(Record set Opens)

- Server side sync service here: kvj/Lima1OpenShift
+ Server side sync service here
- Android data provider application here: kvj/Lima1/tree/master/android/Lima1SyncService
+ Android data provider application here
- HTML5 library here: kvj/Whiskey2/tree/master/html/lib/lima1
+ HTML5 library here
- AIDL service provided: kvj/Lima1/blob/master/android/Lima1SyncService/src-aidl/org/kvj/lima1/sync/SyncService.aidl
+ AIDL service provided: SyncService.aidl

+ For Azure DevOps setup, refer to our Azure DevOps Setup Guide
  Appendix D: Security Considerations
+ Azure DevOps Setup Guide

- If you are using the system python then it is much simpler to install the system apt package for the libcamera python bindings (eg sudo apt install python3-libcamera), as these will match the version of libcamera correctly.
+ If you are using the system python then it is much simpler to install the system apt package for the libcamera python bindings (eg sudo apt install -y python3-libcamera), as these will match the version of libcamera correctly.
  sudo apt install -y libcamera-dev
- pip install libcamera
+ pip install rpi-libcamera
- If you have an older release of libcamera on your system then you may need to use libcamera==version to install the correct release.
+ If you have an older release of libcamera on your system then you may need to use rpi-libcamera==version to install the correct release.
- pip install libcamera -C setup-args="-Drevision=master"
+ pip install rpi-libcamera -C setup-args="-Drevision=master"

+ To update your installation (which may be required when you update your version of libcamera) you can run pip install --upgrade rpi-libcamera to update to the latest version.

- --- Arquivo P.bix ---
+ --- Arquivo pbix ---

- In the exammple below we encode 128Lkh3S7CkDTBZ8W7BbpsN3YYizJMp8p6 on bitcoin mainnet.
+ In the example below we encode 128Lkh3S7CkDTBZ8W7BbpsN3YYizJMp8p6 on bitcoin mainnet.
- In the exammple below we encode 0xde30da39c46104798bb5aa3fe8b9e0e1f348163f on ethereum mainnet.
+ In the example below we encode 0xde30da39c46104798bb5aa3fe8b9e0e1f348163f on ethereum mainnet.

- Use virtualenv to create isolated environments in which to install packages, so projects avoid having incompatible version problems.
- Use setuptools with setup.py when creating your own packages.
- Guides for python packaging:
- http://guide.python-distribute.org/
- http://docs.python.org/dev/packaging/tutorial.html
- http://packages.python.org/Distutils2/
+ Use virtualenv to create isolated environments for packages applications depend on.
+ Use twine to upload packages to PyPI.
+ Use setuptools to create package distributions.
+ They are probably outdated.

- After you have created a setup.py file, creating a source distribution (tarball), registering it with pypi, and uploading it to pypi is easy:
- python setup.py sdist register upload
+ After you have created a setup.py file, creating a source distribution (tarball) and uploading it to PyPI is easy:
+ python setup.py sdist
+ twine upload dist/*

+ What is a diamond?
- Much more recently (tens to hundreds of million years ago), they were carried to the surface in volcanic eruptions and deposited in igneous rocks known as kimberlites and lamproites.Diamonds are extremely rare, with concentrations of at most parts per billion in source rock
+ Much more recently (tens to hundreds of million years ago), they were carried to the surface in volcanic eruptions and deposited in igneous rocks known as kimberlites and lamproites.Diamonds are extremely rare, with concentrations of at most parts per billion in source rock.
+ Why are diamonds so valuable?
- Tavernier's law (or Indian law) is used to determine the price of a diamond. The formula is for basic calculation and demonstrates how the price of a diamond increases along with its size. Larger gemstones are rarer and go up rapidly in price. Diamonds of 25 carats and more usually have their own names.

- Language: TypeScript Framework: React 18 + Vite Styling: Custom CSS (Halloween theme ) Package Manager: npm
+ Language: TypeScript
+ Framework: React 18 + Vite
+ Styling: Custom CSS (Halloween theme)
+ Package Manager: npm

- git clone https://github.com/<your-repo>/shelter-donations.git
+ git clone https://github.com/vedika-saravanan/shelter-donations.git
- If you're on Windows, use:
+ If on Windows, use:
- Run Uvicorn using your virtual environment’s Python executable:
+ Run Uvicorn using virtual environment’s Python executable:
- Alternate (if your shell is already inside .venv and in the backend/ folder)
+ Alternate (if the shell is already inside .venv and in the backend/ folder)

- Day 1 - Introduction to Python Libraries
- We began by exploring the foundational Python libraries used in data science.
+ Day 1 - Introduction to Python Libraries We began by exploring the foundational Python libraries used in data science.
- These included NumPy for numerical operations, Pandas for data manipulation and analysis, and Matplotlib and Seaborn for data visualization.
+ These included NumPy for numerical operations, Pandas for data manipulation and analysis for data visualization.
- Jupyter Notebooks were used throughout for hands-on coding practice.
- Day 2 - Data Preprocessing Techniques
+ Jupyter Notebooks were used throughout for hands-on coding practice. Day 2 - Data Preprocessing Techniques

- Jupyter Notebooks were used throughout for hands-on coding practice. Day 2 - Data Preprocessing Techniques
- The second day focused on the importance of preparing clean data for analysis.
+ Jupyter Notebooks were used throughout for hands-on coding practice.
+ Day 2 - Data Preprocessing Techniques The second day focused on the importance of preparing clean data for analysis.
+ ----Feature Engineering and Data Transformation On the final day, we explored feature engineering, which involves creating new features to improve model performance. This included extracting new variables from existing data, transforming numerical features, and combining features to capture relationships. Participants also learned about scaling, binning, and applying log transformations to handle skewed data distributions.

(Record set Closes)

--- Problem details ---
Please reproduce the lines from the line with "- After you" to the line with "diamonds so valuable?", both ends included, exactly as they appear above.

--- Answer space ---
- After you have created a setup.py file, creating a source distribution (tarball), registering it with pypi, and uploading it to pypi is easy:
- python setup.py sdist register upload
+ After you have created a setup.py file, creating a source distribution (tarball) and uploading it to PyPI is easy:
+ python setup.py sdist
+ twine upload dist/*

+ What is a diamond?
- Much more recently (tens to hundreds of million years ago), they were carried to the surface in volcanic eruptions and deposited in igneous rocks known as kimberlites and lamproites.Diamonds are extremely rare, with concentrations of at most parts per billion in source rock
+ Much more recently (tens to hundreds of million years ago), they were carried to the surface in volcanic eruptions and deposited in igneous rocks known as kimberlites and lamproites.Diamonds are extremely rare, with concentrations of at most parts per billion in source rock.
+ Why are diamonds so valuable?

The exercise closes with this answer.